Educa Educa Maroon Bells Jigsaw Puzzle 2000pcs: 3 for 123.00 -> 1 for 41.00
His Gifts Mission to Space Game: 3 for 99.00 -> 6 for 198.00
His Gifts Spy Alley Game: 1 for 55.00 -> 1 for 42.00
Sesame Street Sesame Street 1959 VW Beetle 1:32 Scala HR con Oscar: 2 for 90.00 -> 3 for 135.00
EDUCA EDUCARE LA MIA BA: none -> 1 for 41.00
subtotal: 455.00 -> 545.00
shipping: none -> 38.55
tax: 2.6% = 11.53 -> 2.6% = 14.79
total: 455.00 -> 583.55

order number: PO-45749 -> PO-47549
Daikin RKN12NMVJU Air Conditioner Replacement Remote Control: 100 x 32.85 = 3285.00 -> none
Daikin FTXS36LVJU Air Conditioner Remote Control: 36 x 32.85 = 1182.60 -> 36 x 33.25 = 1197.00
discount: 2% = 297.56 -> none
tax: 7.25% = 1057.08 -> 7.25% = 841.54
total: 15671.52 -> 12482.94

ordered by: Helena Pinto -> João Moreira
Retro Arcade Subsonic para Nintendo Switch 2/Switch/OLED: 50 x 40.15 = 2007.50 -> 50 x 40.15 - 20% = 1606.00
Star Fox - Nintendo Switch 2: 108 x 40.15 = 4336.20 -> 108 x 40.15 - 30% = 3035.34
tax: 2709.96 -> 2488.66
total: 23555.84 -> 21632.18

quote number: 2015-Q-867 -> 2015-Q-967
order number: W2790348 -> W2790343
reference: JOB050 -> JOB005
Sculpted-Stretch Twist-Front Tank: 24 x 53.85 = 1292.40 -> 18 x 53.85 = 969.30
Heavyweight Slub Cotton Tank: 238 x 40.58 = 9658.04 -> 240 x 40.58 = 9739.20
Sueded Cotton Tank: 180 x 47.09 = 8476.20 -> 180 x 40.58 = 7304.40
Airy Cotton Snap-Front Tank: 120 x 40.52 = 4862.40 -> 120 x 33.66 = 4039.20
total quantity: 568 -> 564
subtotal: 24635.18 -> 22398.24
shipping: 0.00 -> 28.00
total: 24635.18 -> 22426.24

> **Activity**:
From the entries above, print the lines beginning at the one with "tax: 2.6% = 11.53 -> 2.6% = 14.79" and stopping after the one with "total: 15671.52 -> 12482.94", exactly as written and with nothing else.

> **Answer**:
tax: 2.6% = 11.53 -> 2.6% = 14.79
total: 455.00 -> 583.55

order number: PO-45749 -> PO-47549
Daikin RKN12NMVJU Air Conditioner Replacement Remote Control: 100 x 32.85 = 3285.00 -> none
Daikin FTXS36LVJU Air Conditioner Remote Control: 36 x 32.85 = 1182.60 -> 36 x 33.25 = 1197.00
discount: 2% = 297.56 -> none
tax: 7.25% = 1057.08 -> 7.25% = 841.54
total: 15671.52 -> 12482.94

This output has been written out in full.